4. The juice of pokeberries, set in the sun, upon a pewter dish, and dried to the consistence of a salve, and applied as a plaster, has cured cancer.

5. Poultices of scraped carrots, and of yellow dock root, have both cured, and the scraped carrot poultices. especially not only cleanse the sore, but remove the very offensive smell or fetor, which is characteristic of cancers.

6. A gentleman in Ohio cures them by making a tea of the yellow dock root, and drinking of it freely, washing the sore with the same several times daily for several days, then poulticing with the root, mashed and applied twice daily, even on the tongue.

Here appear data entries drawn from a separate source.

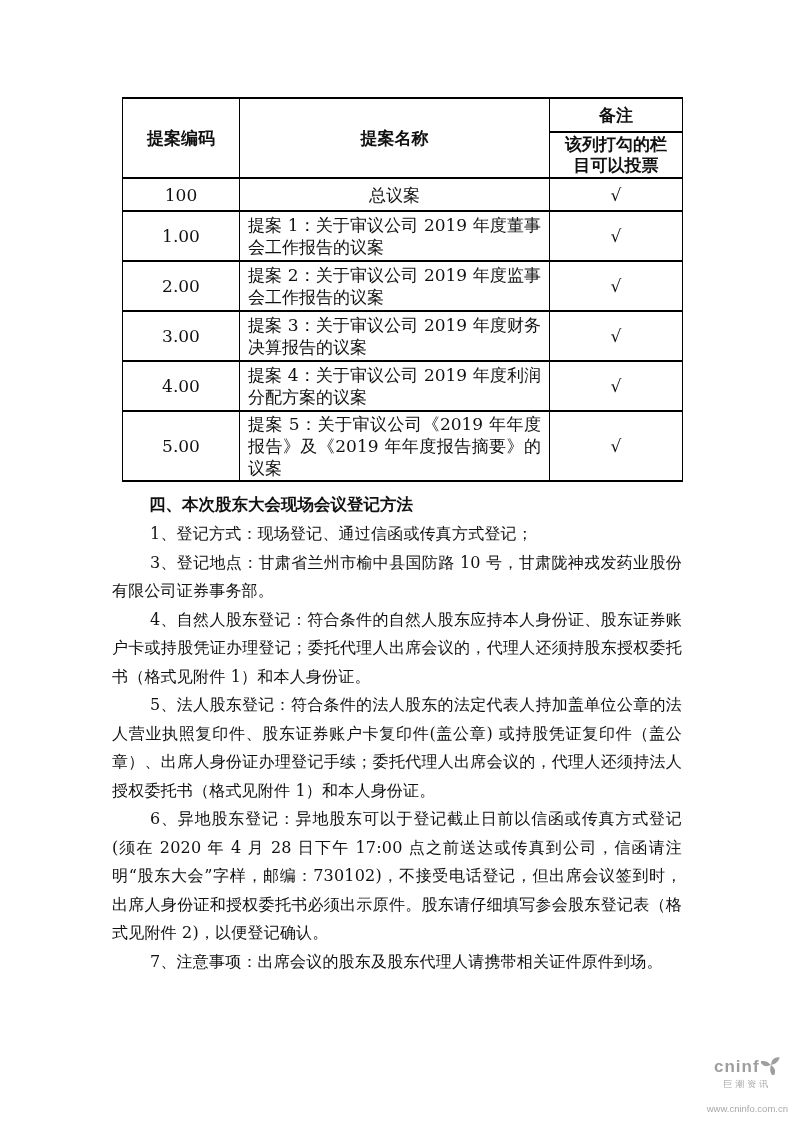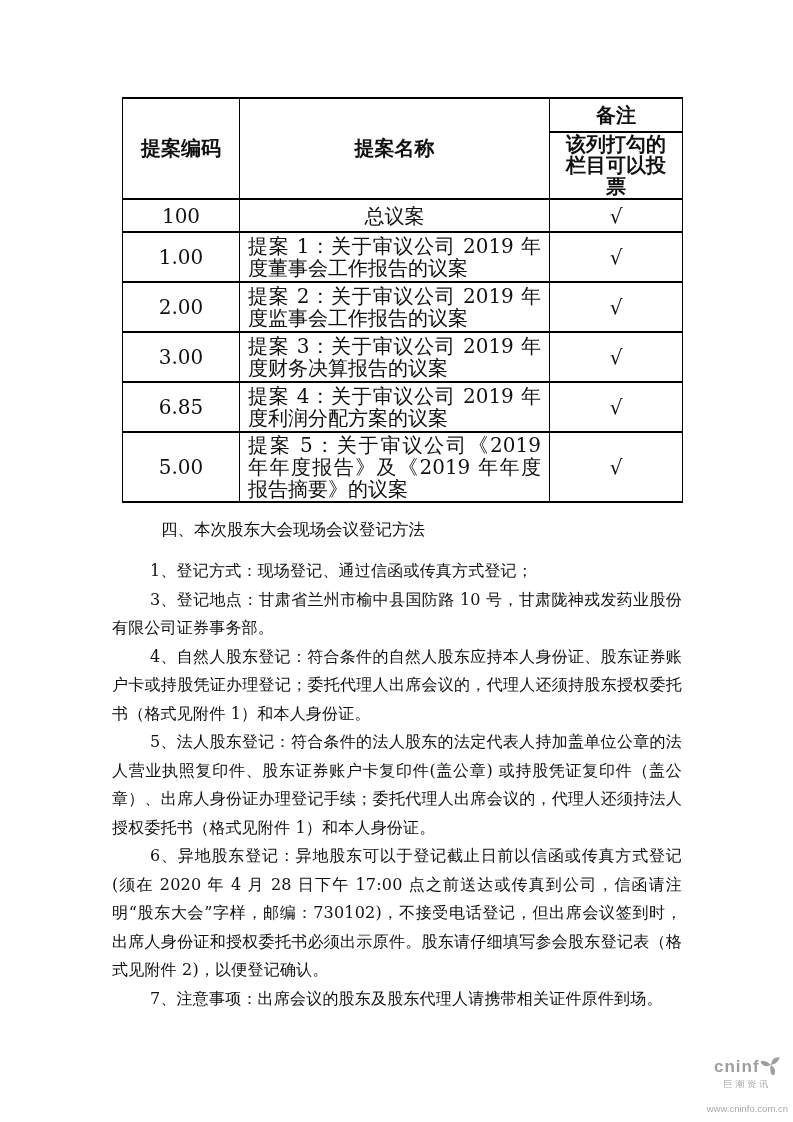--- a/index.html
+++ b/index.html
@@ -26,41 +26,41 @@
     margin-left:10px;
   }
   table.proposals col.c-code { width:117px; }
   table.proposals col.c-name { width:310px; }
   table.proposals col.c-check { width:133px; }
   table.proposals th, table.proposals td {
     border:1px solid #000;
     border-top-width:2px;
     border-bottom-width:2px;
     padding:1px 8px;
-    font-size:20px;
+    font-size:17px;
     vertical-align:middle;
   }
   table.proposals th { font-weight:bold; text-align:center; }
   th.remark-top { height:30px; border-bottom:4px double #000; }
   th.remark-sub { line-height:21px; height:42px; padding:1px 5px; }
   th.h-rowspan { height:76px; }
   td.code-cell  { text-align:center; font-size:15px; }
   td.name-cell  { text-align:justify; line-height:22px; padding:2px 9px; }
   td.name-cell.center { text-align:center; }
   td.check-cell { text-align:center; font-size:14px; }
   tr.r-single td { height:29px; }
   tr.r-double td { height:46px; }
   tr.r-last td   { height:40px; }
 
   
   .body-text { margin-top:8px; }
   .bh {
-    margin:12px;
+    margin:0;
     font-size:16.5px;
-    font-weight:normal;
+    font-weight:bold;
     line-height:30px;
     text-indent:37px;
     font-family:"DejaVu Sans","Liberation Sans",sans-serif;
   }
   .bp {
     margin:0;
     font-size:16px;
     line-height:28.5px;
     text-indent:38px;
     text-align:justify;
@@ -117,21 +117,21 @@
           <td class="code-cell">2.00</td>
           <td class="name-cell">提案 2：关于审议公司 2019 年度监事会工作报告的议案</td>
           <td class="check-cell">√</td>
         </tr>
         <tr class="r-double">
           <td class="code-cell">3.00</td>
           <td class="name-cell">提案 3：关于审议公司 2019 年度财务决算报告的议案</td>
           <td class="check-cell">√</td>
         </tr>
         <tr class="r-double">
-          <td class="code-cell">6.85</td>
+          <td class="code-cell">4.00</td>
           <td class="name-cell">提案 4：关于审议公司 2019 年度利润分配方案的议案</td>
           <td class="check-cell">√</td>
         </tr>
         <tr class="r-last">
           <td class="code-cell">5.00</td>
           <td class="name-cell">提案 5：关于审议公司《2019 年年度报告》及《2019 年年度报告摘要》的议案</td>
           <td class="check-cell">√</td>
         </tr>
       </tbody>
     </table>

7. Rev. C. C. Cuyler, of Poughkeepsie, N. Y., says he has known several cases cured as follows:

Take the narrow-leaved dock root and boil it in soft water until very strong, wash the ulcer with this strong decoction 3 times in the 24 hours, fill the cavity also with the same 2 minutes, each time, then bruise the root, and lay it on gauze, and lay the gauze next to the ulcer, and wet linen cloths in the decoction and lay over the poultice; and each time let the patient drink a wine-glass of the strong tea of the same root, with % of a glass of port-wine sweetened with honey. 8. Dr. Buchan's work on Medicine, gives the case of a person, who had cancer of the tongue, cured in fourteen days, as follows:

Dilute nitric acid, 1 oz.; honey, 2 ozs.; pure water, 2 pts.; mix. DOSE. Three table-spoons frequently, to be sucked past the teeth, through a quill or tube.

Opium was given at night, simply to keep down pain.

9. Great English Remedy-By which a brother of Lowell Mason was cured, is as follows:

Take chloride of zinc, bloodroot, pulverized, and flour, equal quantities of each, worked into a paste and applied until the mass comes out, then poultice and treat as a simple sore.

The Rural New Yorker, in reporting this case, says, in applying it, "First spread a common sticking-plaster much larger than the cancer, cutting a circular piece from the center of it a little larger than the cancer, applying it, which exposes a narrow rim of healthy skin; then apply the cancer plaster and keep it on twenty-four hours. On removing it, the cancer will be found to be burned into, and appears the color of an old shoe-sole, and the rim outside will appear white and parboiled, as if burned by steam.

"Dress with slippery elm poultice until suppuration takes place, then heal with any common salve."